Problem to work on: Reproduction without pictures: print every entry precisely as written.
== Given entries
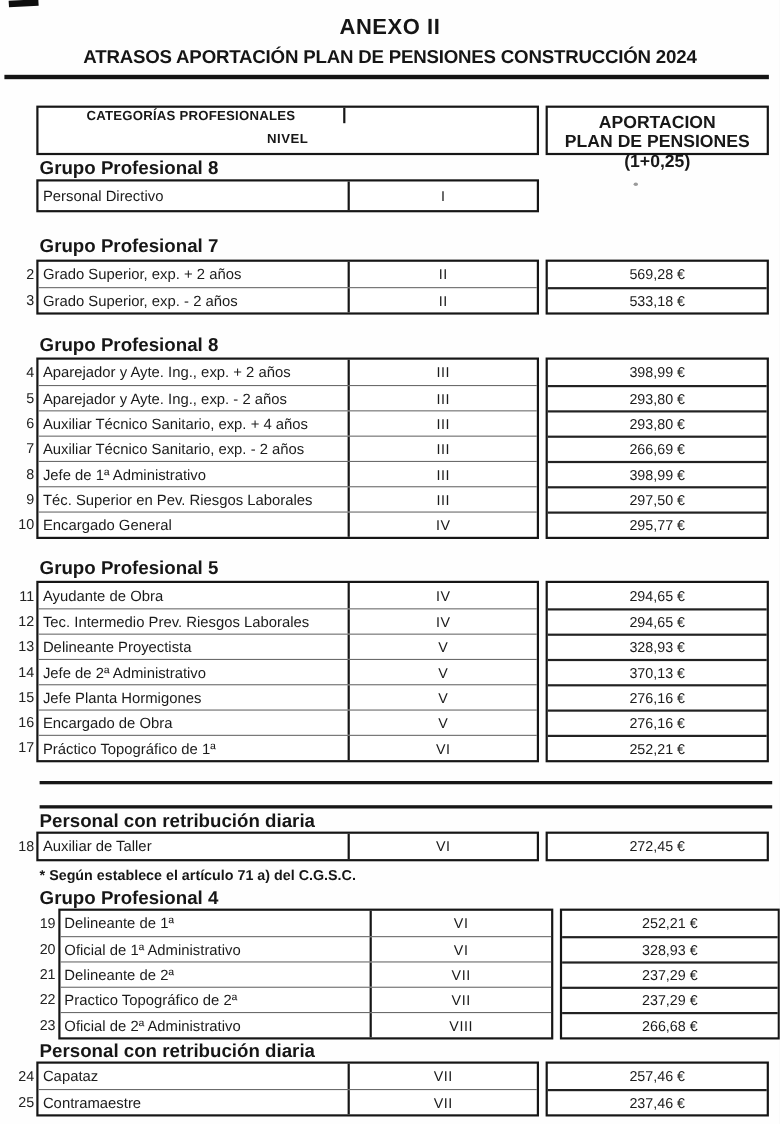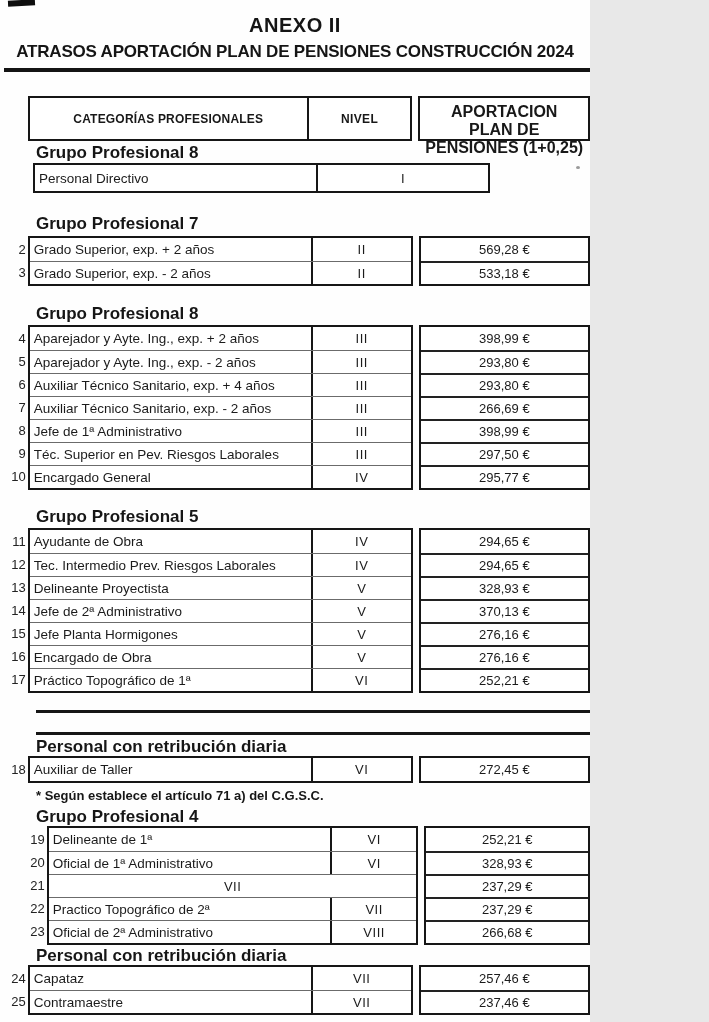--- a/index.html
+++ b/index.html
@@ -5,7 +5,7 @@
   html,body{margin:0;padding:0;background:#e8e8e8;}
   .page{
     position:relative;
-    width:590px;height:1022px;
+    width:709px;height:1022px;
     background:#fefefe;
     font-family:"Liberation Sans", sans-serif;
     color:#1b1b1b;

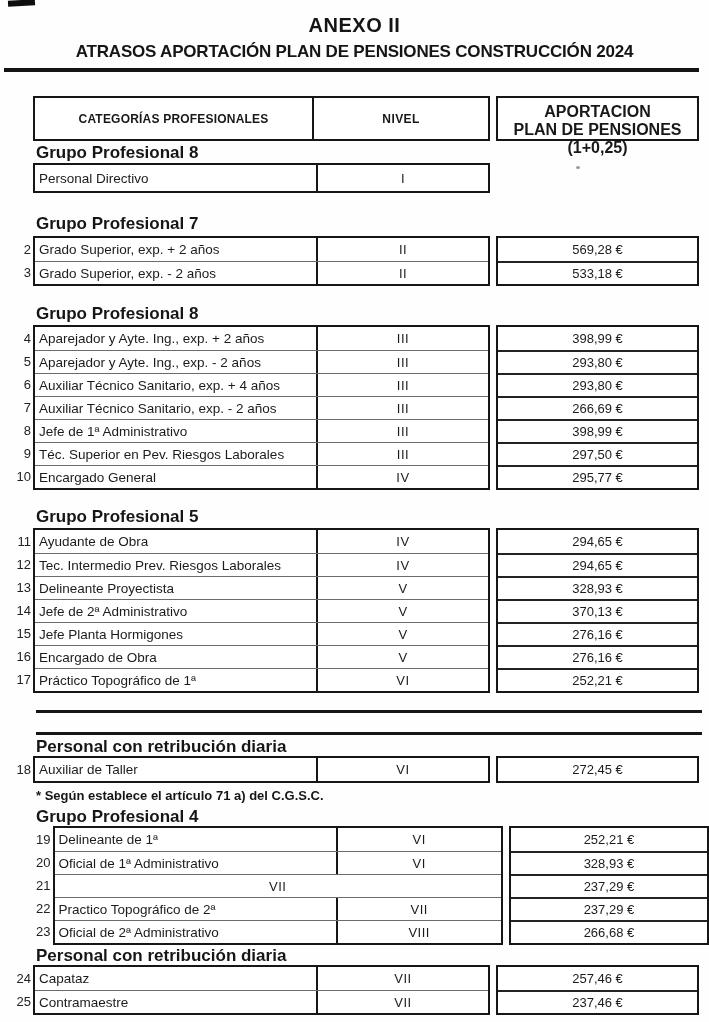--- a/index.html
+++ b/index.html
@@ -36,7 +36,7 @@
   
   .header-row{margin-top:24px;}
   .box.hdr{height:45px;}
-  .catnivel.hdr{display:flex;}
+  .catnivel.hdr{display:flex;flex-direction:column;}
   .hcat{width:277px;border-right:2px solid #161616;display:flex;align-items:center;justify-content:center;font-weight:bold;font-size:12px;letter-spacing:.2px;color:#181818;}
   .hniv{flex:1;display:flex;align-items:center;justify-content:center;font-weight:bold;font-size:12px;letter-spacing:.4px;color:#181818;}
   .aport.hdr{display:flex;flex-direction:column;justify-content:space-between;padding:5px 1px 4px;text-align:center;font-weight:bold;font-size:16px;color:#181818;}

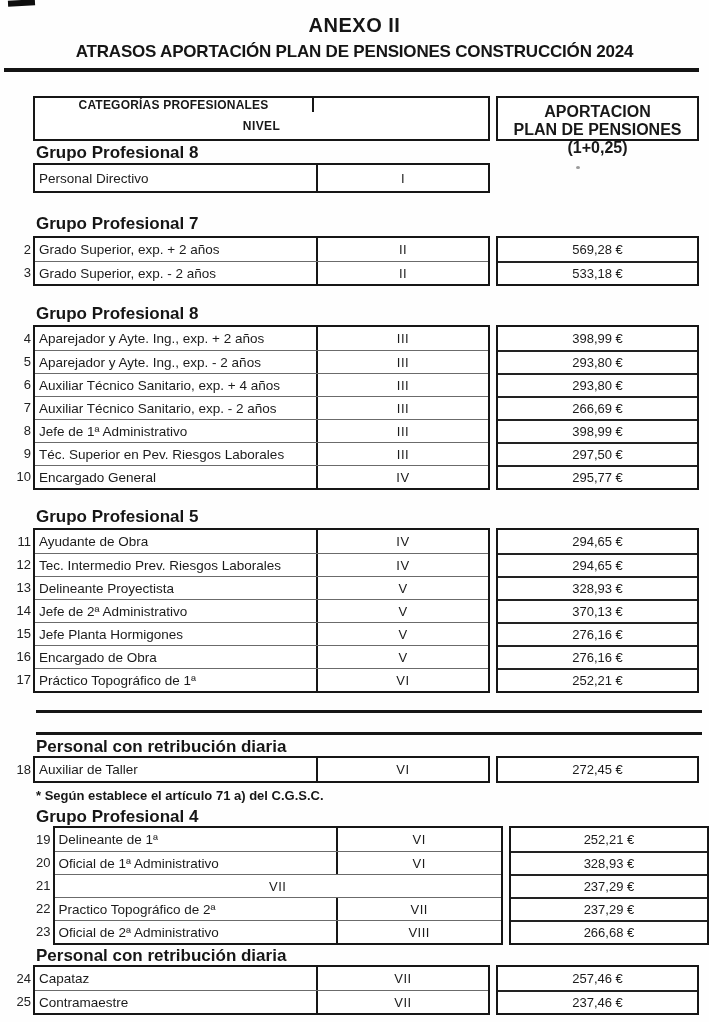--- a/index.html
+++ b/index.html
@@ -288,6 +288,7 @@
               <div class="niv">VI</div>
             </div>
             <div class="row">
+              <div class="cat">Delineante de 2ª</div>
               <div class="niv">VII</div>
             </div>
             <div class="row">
====
Completed task:
--- a/index.html
+++ b/index.html
@@ -5,7 +5,7 @@
   html,body{margin:0;padding:0;background:#e8e8e8;}
   .page{
     position:relative;
-    width:590px;height:1022px;
+    width:709px;height:1022px;
     background:#fefefe;
     font-family:"Liberation Sans", sans-serif;
     color:#1b1b1b;

--- a/index.html
+++ b/index.html
@@ -36,7 +36,7 @@
   
   .header-row{margin-top:24px;}
   .box.hdr{height:45px;}
-  .catnivel.hdr{display:flex;}
+  .catnivel.hdr{display:flex;flex-direction:column;}
   .hcat{width:277px;border-right:2px solid #161616;display:flex;align-items:center;justify-content:center;font-weight:bold;font-size:12px;letter-spacing:.2px;color:#181818;}
   .hniv{flex:1;display:flex;align-items:center;justify-content:center;font-weight:bold;font-size:12px;letter-spacing:.4px;color:#181818;}
   .aport.hdr{display:flex;flex-direction:column;justify-content:space-between;padding:5px 1px 4px;text-align:center;font-weight:bold;font-size:16px;color:#181818;}

--- a/index.html
+++ b/index.html
@@ -288,6 +288,7 @@
               <div class="niv">VI</div>
             </div>
             <div class="row">
+              <div class="cat">Delineante de 2ª</div>
               <div class="niv">VII</div>
             </div>
             <div class="row">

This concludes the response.